Quality assessment of 3D scans
Faculty Members: Heike Hofmann (Statistics; email@example.com) , Susan VanderPlas (Statistics; firstname.lastname@example.org)
Mentors: Ganesh Krishnan (Statistics; email@example.com)
REU Interns: Syema Ailia, Emmanuelle Hernandez, Tiger Ji
The ISU Center for Statistics and Applications of Forensic Evidence (https://forensicstats.org/) uses cutting edge statistics and engineering to investigate forensic evidence. In this project, we’ll use scans of bullets and cartridge casings from high-resolution microscopy. These kind of scans are used in crime labs to determine if a bullet or cartridge case found at a crime scene comes from a suspect’s firearm.
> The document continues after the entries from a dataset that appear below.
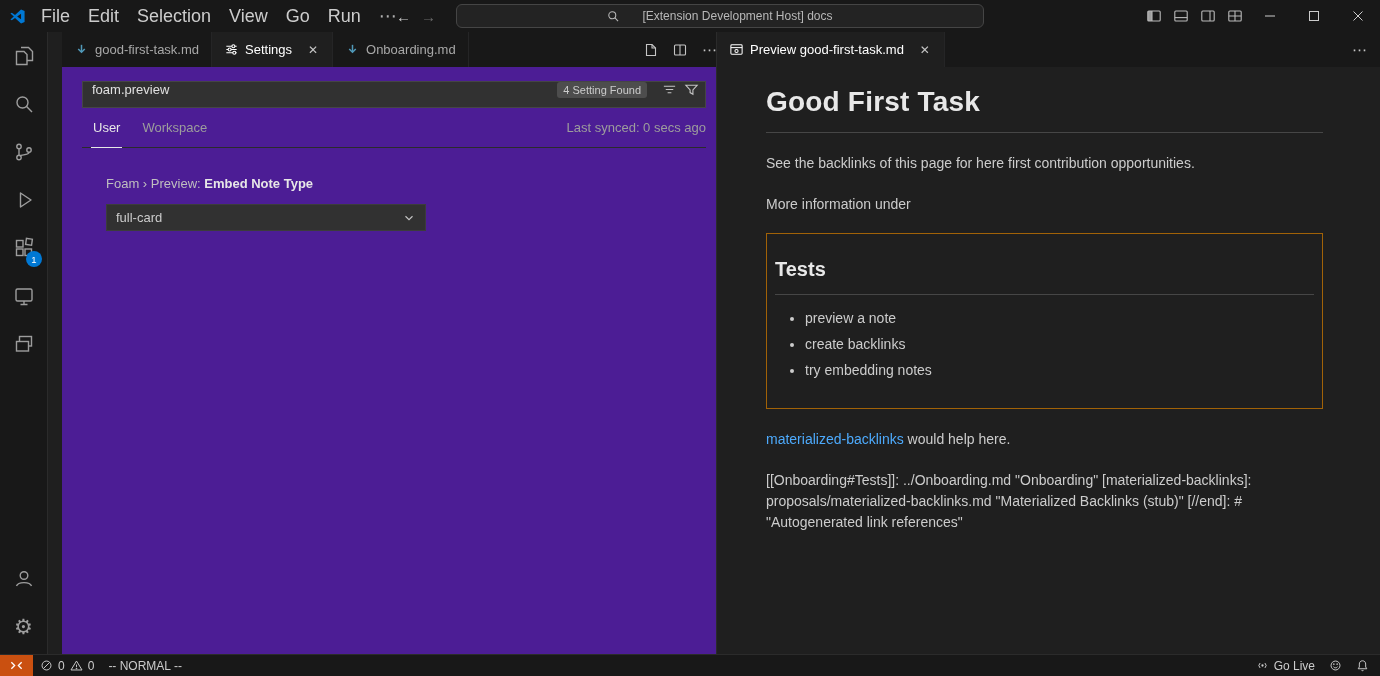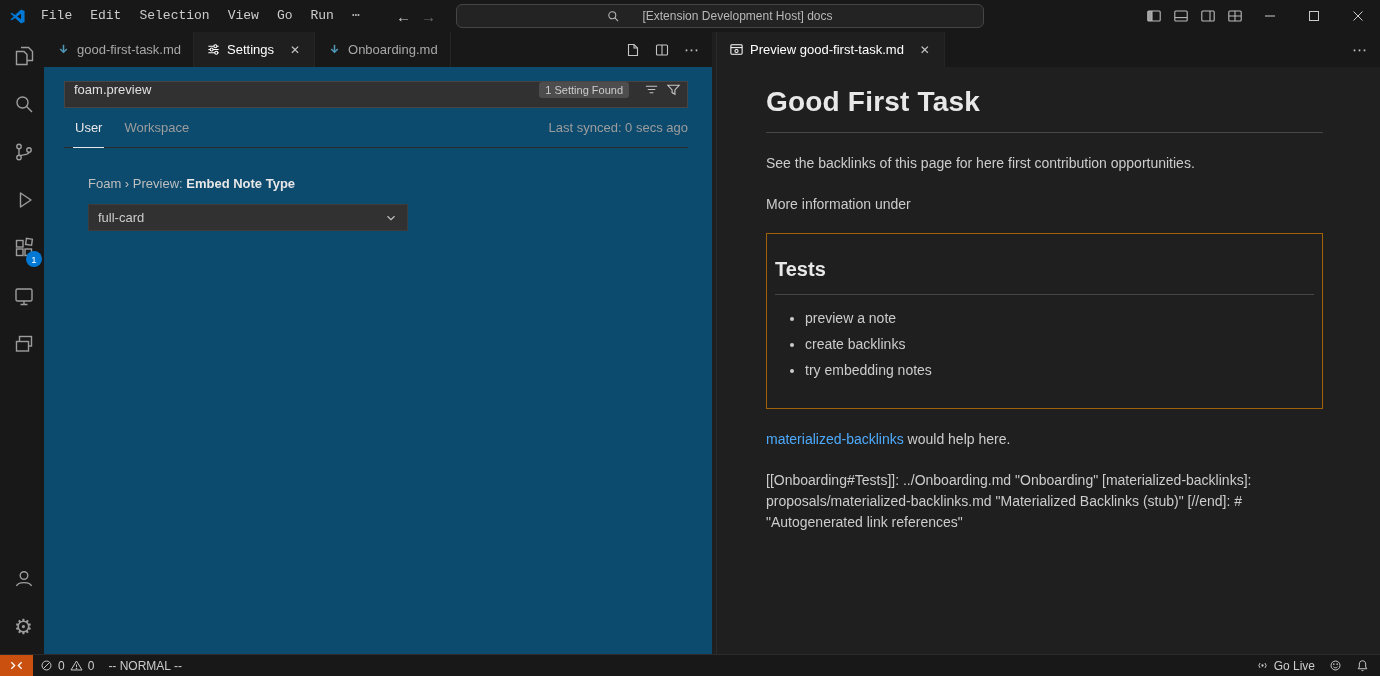"File" .menu { font-family: Liberation Mono, monospace -> none; font-size: 13px -> 18px }
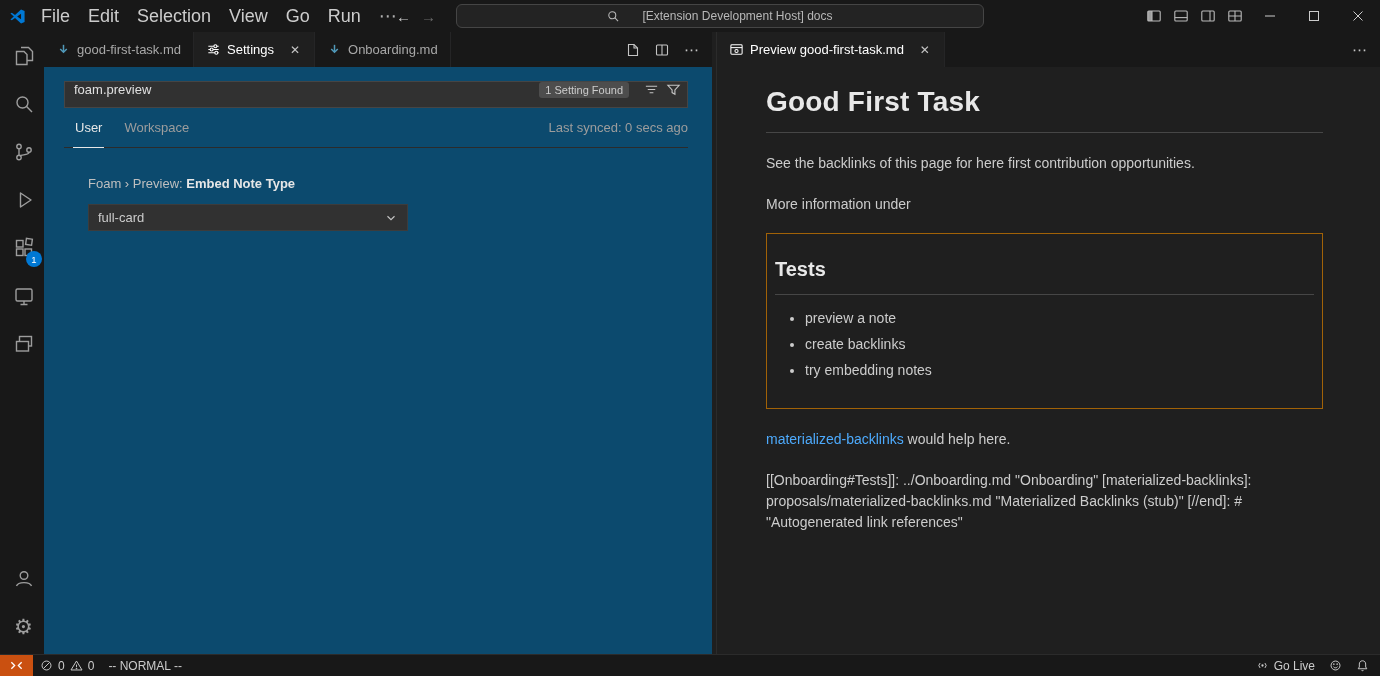"good-first-task.md" .group-left { background: #0c4a6e -> #4c1d95; left: 44px -> 62px }
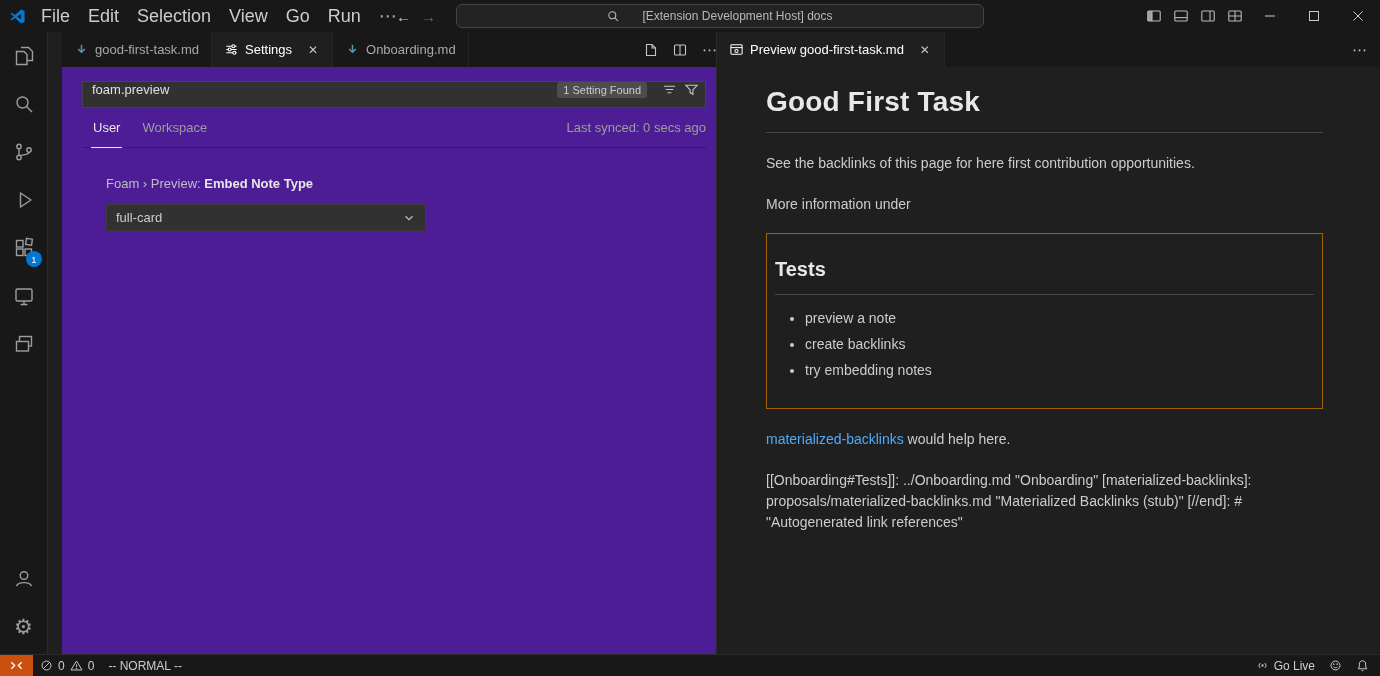"1 Setting Found" span.result-badge { text: 1 -> 4 }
We are envisioning a (web-based) tool that allows us an assessment of basic features for individual scans, such as e.g. the number of missing values in a scan, or when lightning is not sufficient, so that the microscope operator can immediately re-scan. The location of grooves in the scans vary and only experienced operators can distinguish groove engraved areas and land engraved areas. An automatic quality assessment of the length of a land that compares the observed length with a ‘normally observed’ length would be helpful. In order to assess “what is normal,” we need to extract machine learning features from our body of (about 5000) scans. This will provide us with empirical distributions for each of the extracted features. These empirical distributions can be displayed in a graphical user interface to provide immediate visual feedback to the operators about the quality of a scan. We anticipate that the quality score of a scan will be useful as weights in a downstream analysis of similarity.